EXERCISE REQUIREMENTS — Take the records below and set down exactly the lines from the one with "[377,664,597,681] By specifying" to the one with "(394, 990) none", ends included; do not copy the pictures.

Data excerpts
+ + + + +

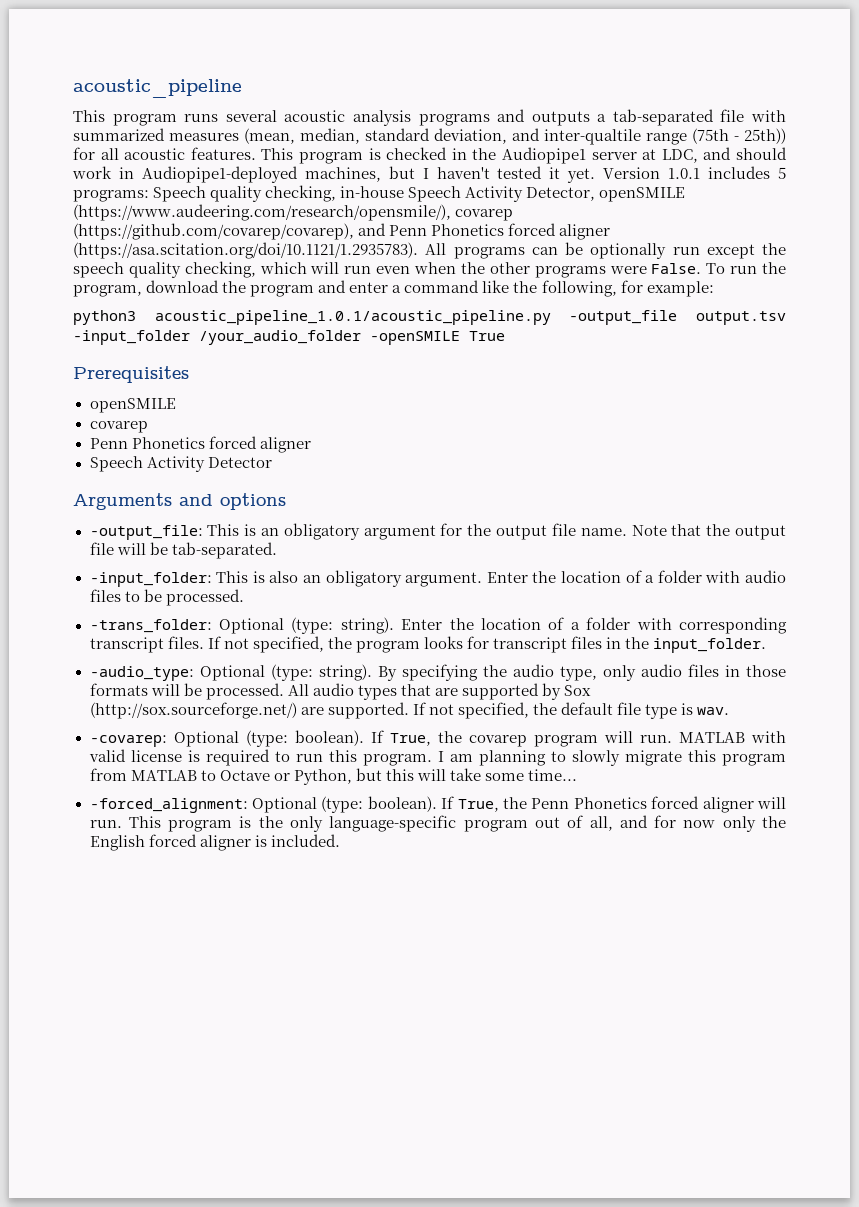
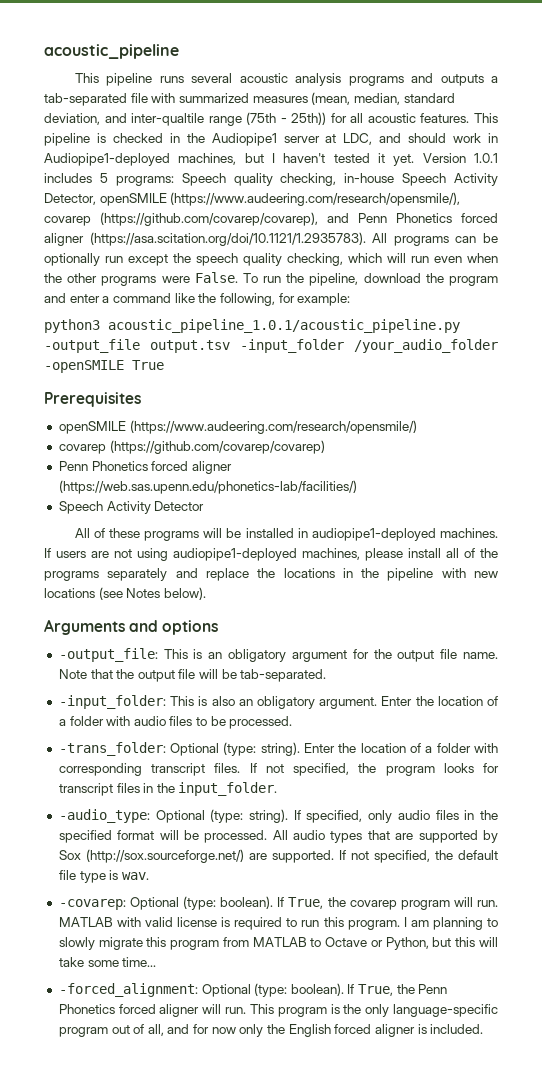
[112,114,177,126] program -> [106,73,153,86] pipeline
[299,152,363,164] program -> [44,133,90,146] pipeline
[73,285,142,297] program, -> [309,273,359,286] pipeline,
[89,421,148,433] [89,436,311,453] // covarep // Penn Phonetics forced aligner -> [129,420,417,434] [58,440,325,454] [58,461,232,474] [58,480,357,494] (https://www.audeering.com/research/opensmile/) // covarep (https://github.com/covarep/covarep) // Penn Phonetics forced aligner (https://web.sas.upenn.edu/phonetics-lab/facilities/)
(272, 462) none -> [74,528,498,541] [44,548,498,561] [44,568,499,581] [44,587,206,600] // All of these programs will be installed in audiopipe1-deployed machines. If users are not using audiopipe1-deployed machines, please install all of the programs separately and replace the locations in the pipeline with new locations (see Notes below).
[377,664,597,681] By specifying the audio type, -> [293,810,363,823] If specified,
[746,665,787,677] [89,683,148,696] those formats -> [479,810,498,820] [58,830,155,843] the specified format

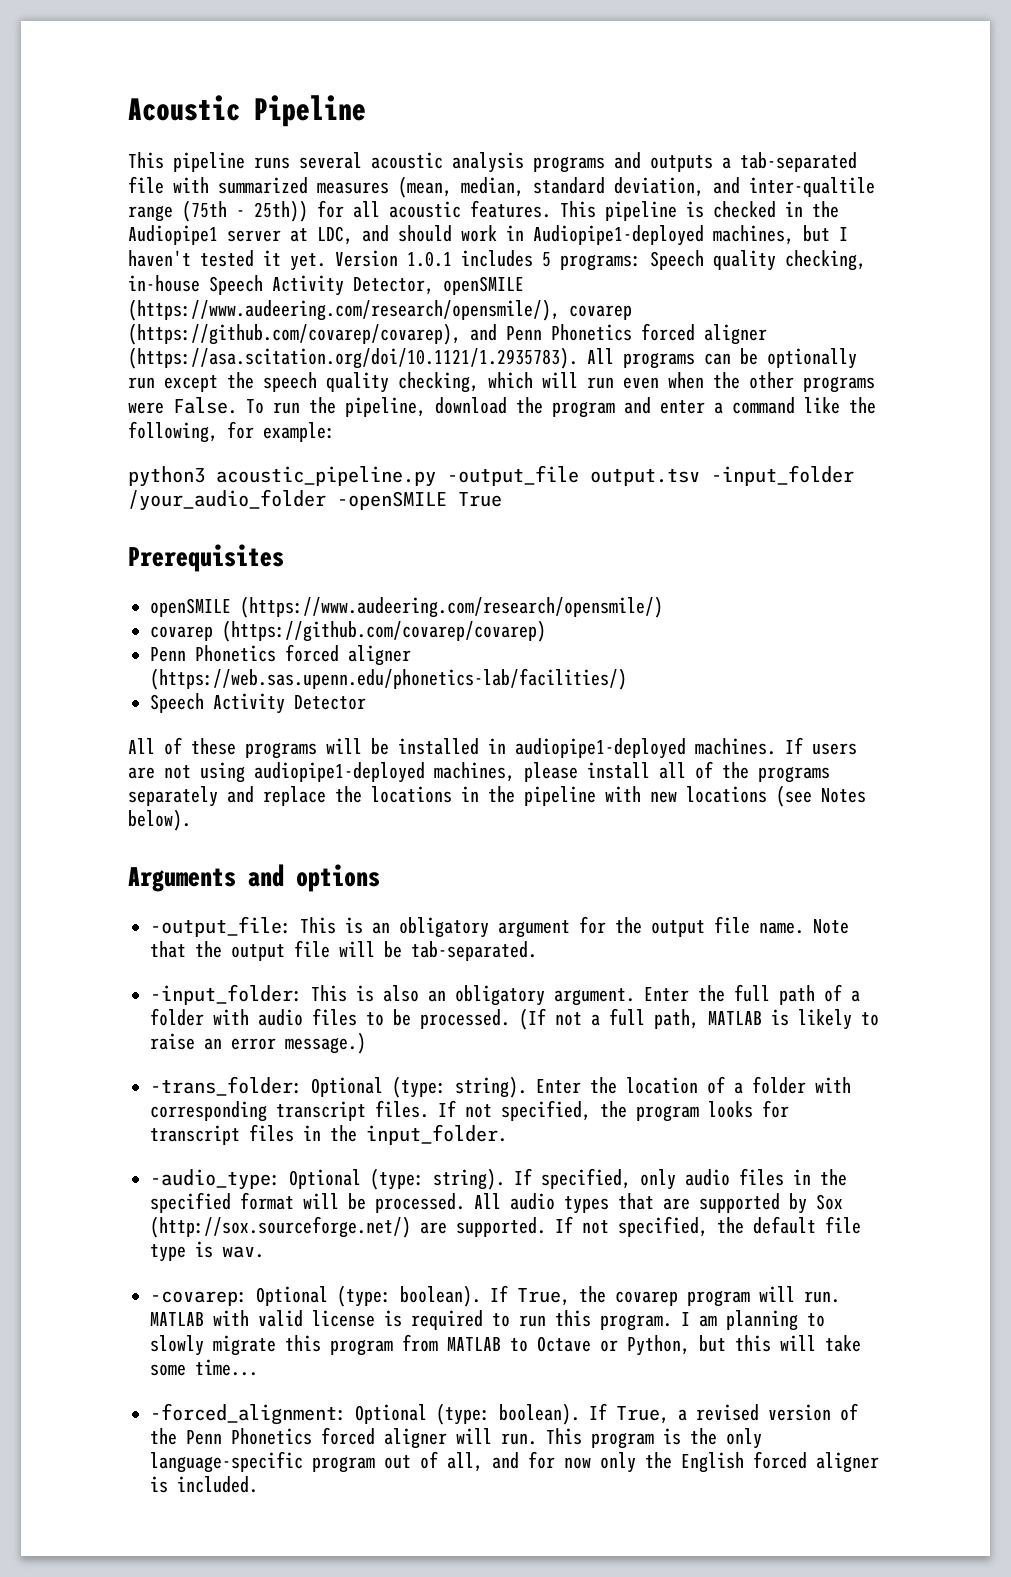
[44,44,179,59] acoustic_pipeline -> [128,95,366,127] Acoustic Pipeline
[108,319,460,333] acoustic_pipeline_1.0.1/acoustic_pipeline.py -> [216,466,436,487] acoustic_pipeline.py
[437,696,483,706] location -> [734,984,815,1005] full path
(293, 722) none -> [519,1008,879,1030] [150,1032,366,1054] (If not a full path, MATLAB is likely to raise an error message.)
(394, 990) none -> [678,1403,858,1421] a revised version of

+ + + + +

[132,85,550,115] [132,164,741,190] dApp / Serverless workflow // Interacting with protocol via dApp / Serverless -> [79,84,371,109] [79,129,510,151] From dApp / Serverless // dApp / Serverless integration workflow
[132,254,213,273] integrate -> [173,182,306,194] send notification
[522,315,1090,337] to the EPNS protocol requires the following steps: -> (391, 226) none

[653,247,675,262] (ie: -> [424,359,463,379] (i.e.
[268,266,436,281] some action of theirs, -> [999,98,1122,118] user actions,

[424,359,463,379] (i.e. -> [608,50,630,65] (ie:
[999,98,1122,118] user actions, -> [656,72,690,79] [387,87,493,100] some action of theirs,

+ + + + +

RESULT OF THIS TASK —
[377,664,597,681] By specifying the audio type, -> [293,810,363,823] If specified,
[746,665,787,677] [89,683,148,696] those formats -> [479,810,498,820] [58,830,155,843] the specified format

[44,44,179,59] acoustic_pipeline -> [128,95,366,127] Acoustic Pipeline
[108,319,460,333] acoustic_pipeline_1.0.1/acoustic_pipeline.py -> [216,466,436,487] acoustic_pipeline.py
[437,696,483,706] location -> [734,984,815,1005] full path
(293, 722) none -> [519,1008,879,1030] [150,1032,366,1054] (If not a full path, MATLAB is likely to raise an error message.)
(394, 990) none -> [678,1403,858,1421] a revised version of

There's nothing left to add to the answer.